* DIRECTIONS:
Look through the records below and collect all lines that hold the string "Position".

* THE DATA:
═══

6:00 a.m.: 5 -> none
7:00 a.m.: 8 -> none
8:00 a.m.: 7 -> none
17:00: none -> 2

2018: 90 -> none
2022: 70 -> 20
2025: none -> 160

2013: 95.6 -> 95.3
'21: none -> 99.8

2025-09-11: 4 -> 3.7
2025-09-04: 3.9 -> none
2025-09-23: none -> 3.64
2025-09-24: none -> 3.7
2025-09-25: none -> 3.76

═══

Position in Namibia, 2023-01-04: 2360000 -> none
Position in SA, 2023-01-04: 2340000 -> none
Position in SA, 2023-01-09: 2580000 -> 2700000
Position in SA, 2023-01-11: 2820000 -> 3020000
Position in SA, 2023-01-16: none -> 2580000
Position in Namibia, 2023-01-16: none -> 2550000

═══

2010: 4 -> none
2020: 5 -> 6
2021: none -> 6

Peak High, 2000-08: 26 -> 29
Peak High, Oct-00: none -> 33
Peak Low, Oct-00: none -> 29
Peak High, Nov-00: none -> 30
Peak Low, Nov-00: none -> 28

═══

* WRITTEN REPLY:
Position in Namibia, 2023-01-04: 2360000 -> none
Position in SA, 2023-01-04: 2340000 -> none
Position in SA, 2023-01-09: 2580000 -> 2700000
Position in SA, 2023-01-11: 2820000 -> 3020000
Position in SA, 2023-01-16: none -> 2580000
Position in Namibia, 2023-01-16: none -> 2550000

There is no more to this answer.